Tuesday, October 14, 2025

Supreme Court reverses Justice Prabhat Kumar Singh's pre-arrest bail rejection order

In Md. Faizi Ahmad vs. 1 . The State of Bihar & Anr. (2025), Justices Vikram Nath and Sandeep Mehta of the Supreme Court passed a 3-page long order dated October 3, 2025, wherein, it condoned the delay and issued notice. The order  reads: ''By way of an ad interim order, in the event of arrest, the petitioner be released on bail...In the meantime, the petitioner will file additional documents placing of record the details of antecedents.'' The case arose out of impugned order by Justice Prabhat Kumar Singh of Patna High Court dated April 30, 2025

In Md. Faizi Ahmad vs. 1 . The State of Bihar & Anr. (2025), Justice Singh had passed a 2-page long order dated April 30, 2025, wherein, he concluded:''Considering the nature of accusation , criminal antecedents and gravity of offence, prayer for pre-arrest bail of the petitioner is rejected.'' The petitioner had approached the High Court apprehending arrest in a case registered for the offence punishable under section 420, 406, 120 ( B ), 323 , 504 and 506 of the Indian Penal code. 

According to the  prosecution case, pursuant to agreement made between the parties for sale of land, it was alleged that Rs. 18 lacs 21 thousand was given to petitioner in cash and through bank in the name of accused persons and thereafter petitioner refused to execute the sale deed or to return the alleged amount. 

The counsel for the petitioner submitted that petitioner is quite innocent and has not committed any offence as alleged. It was also submitted that complainant and accused persons were distant relatives and the entire complaint case was false and concocted. The petitioner had nothing to do with the alleged incident and there was no specific allegation against him. The dispute was purely civil in nature. 

The counsel for the State opposed the prayer for bail and there is specific allegation against the petitioner that the petitioner had received Rs. 18 lacs 21 thousand through cash and in bank account and petitioner had got seven criminal antecedents. The case arose out of a P.S. case of 2021 from a Nawadah complaint case.  


Friday, October 10, 2025

Supreme Court recalls order of non-bailable warrant, directs release of Supan Rai, an from the judicial custody

In Baleshwari Devi vs. The State of Bihar & Anr. (2025), Supreme Court's Division Bench of Justices M.M. Sundresh and Satish Chandra Sharma passed a 3-page long order dated October 10, 2025. The Special Leave to Appeal (Criminal) was filed on September 21, 2024, registered on October 4, 2024 and verified on October 6, 2024. The Court recalled the order of non-bailable warrant and directed release of Supan Rai, the Respondent No. 2 from the judicial custody who is an accused for the offence/s punishable under Sections 147, 148, 149, 341, 323, 307, 302, 338, 504, 506 of the Indian Penal Code and sections 3(1) (r)(s) / 3(2) (va) (v) of the Scheduled Castes and the Scheduled Tribes (Prevention of Atrocities) Act, 1989.

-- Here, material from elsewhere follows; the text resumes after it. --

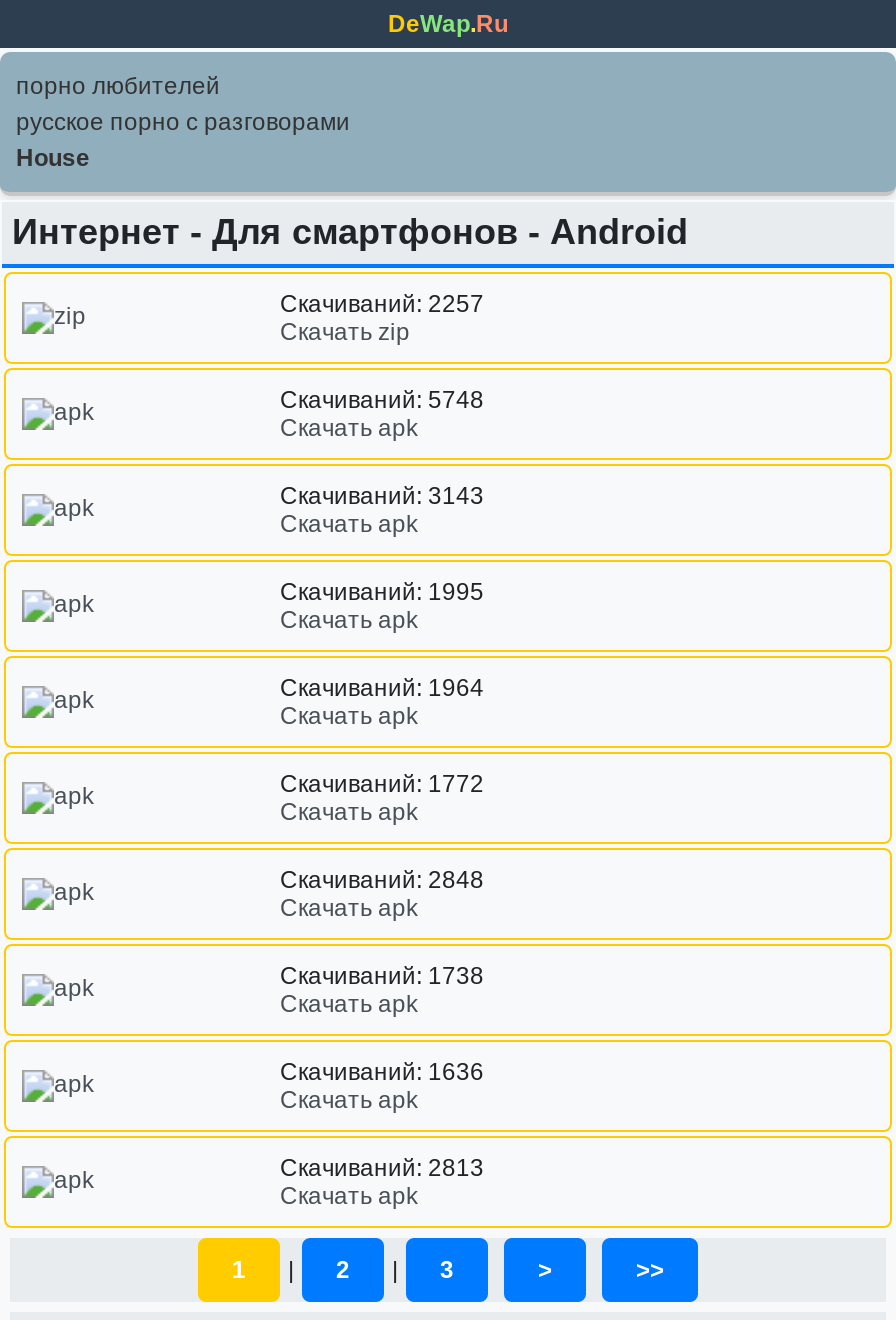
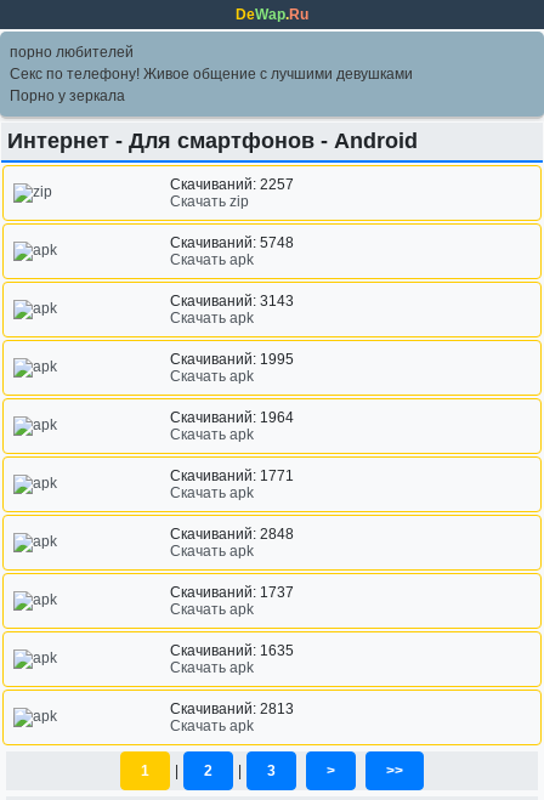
[16,108,350,172] русское порно с разговорами | House -> [10,66,413,104] Секс по телефону! Живое общение с лучшими девушками | Порно у зеркала
[280,770,484,798] Скачиваний: 1772 -> [170,467,294,484] Скачиваний: 1771
[280,962,484,990] Скачиваний: 1738 -> [170,584,294,601] Скачиваний: 1737
[280,1058,484,1086] Скачиваний: 1636 -> [170,642,294,659] Скачиваний: 1635

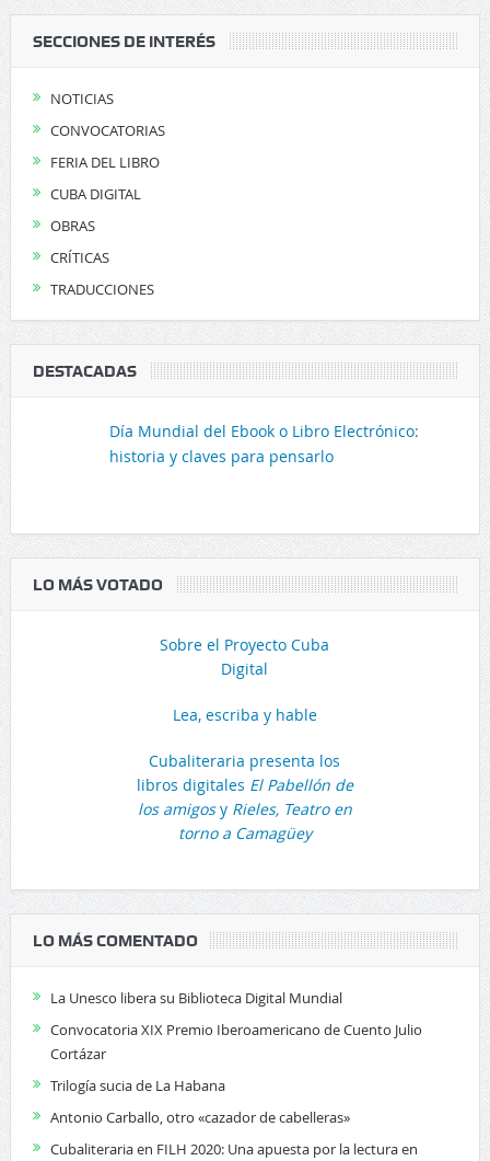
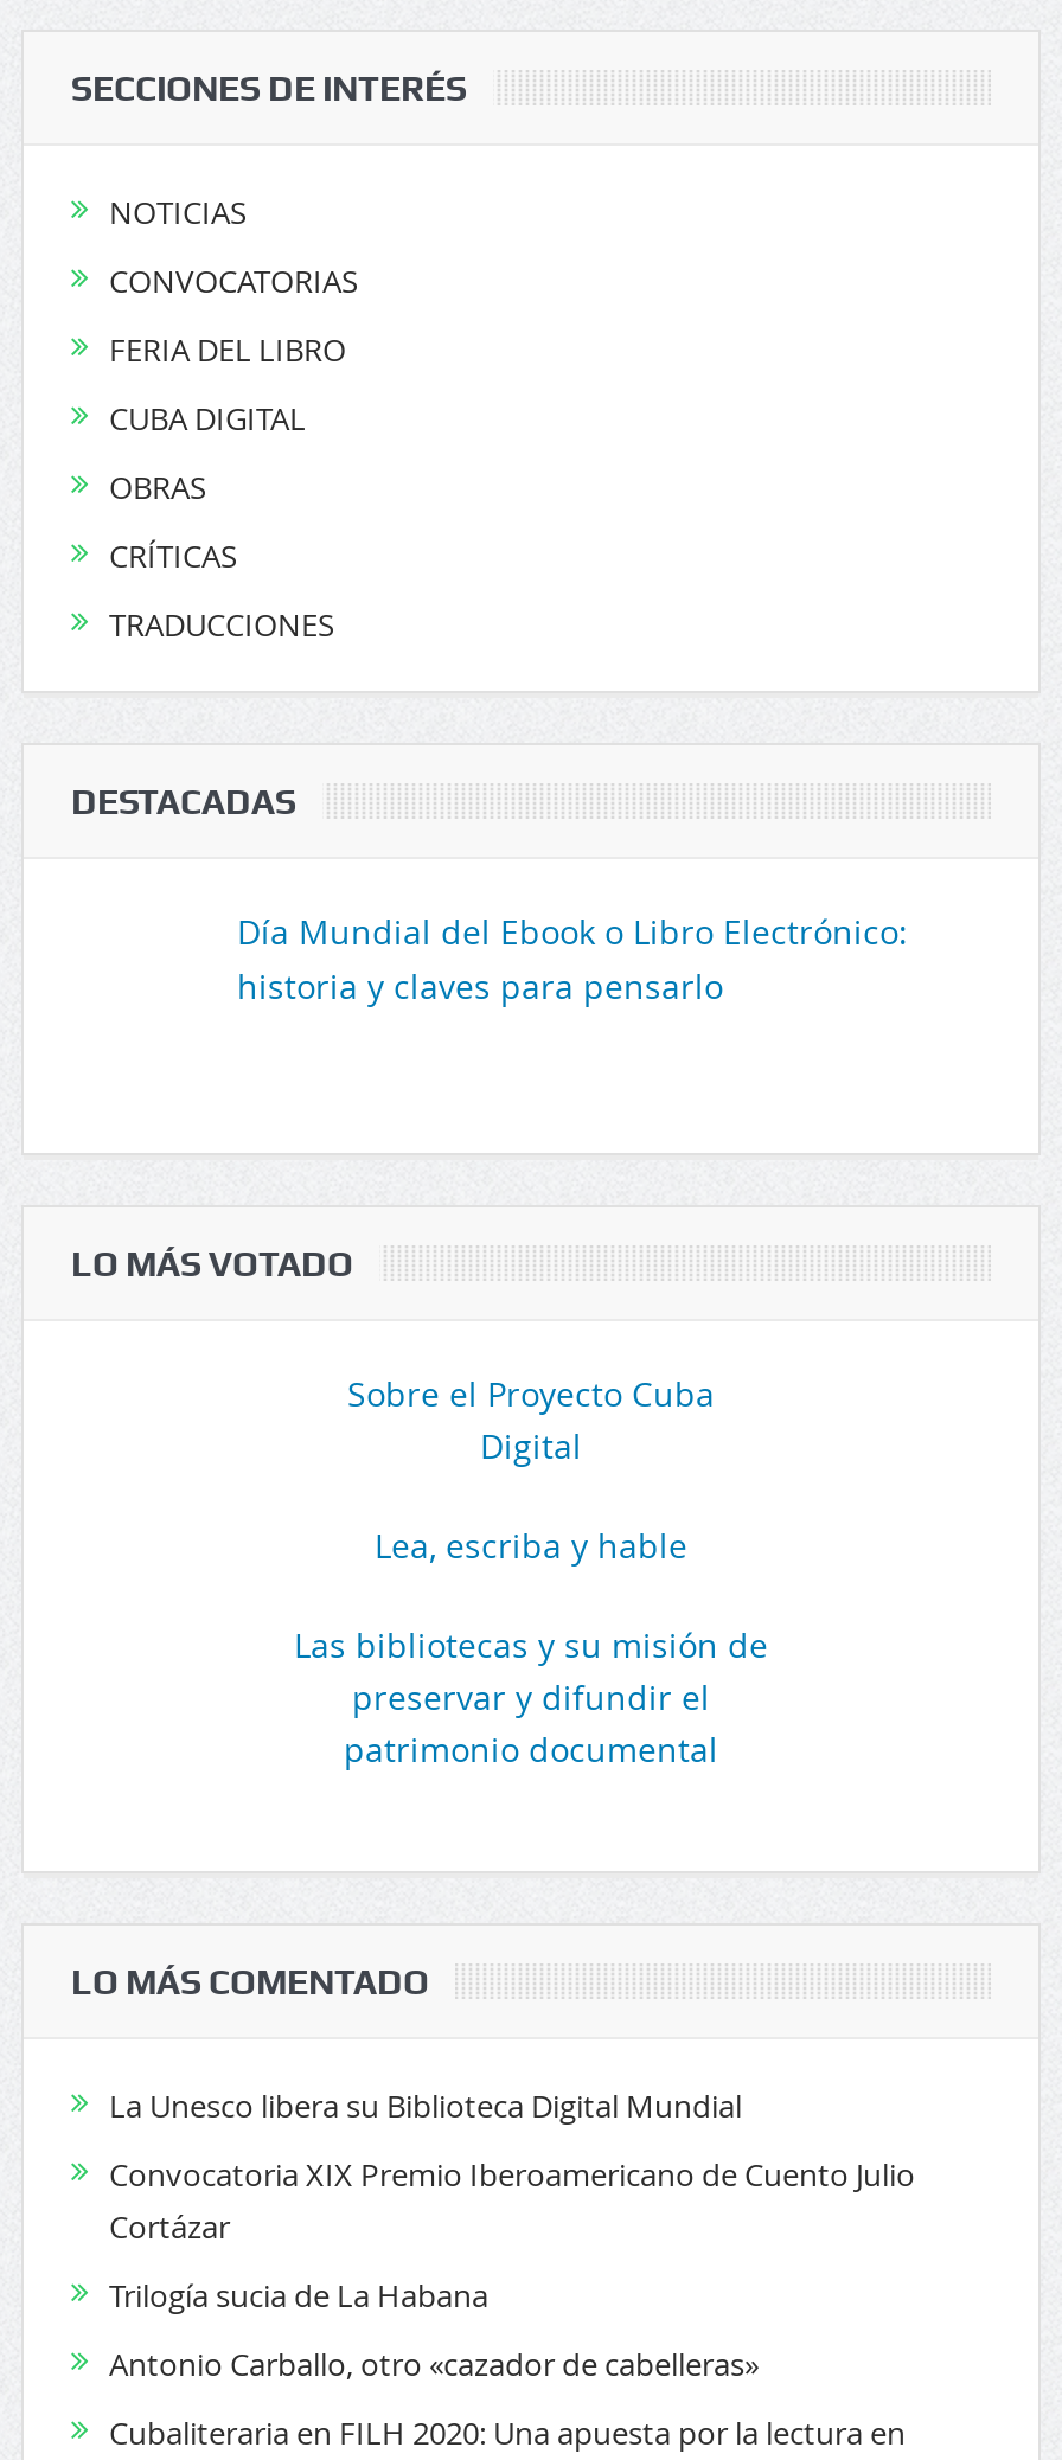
[137,750,353,843] Cubaliteraria presenta los | libros digitales El Pabellón de | los amigos y Rieles, Teatro en | torno a Camagüey -> [294,1622,768,1772] Las bibliotecas y su misión de | preservar y difundir el | patrimonio documental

Supreme Court's list of order, judgements and record of proceedings reveals that the Court passed orders on October 10, 2025, September 26, 2025, September 10, 2025, July 31, 2025, May 23, 025, April 28, 2025, March 28, 2025, March 25, 2025, February 21, 2025, February 17, 2025, February 4, 2025, January 2, 2025 and October 15, 2024. The Court's record of the I.A.s and SLPs mention the order dated April 18, 2024 passed in SLP(Crl.) No.13924/2024 titled Baleshwari Devi vs. State of Bihar & Ors but the same is not there Court's list of order, judgements and record of proceedings.  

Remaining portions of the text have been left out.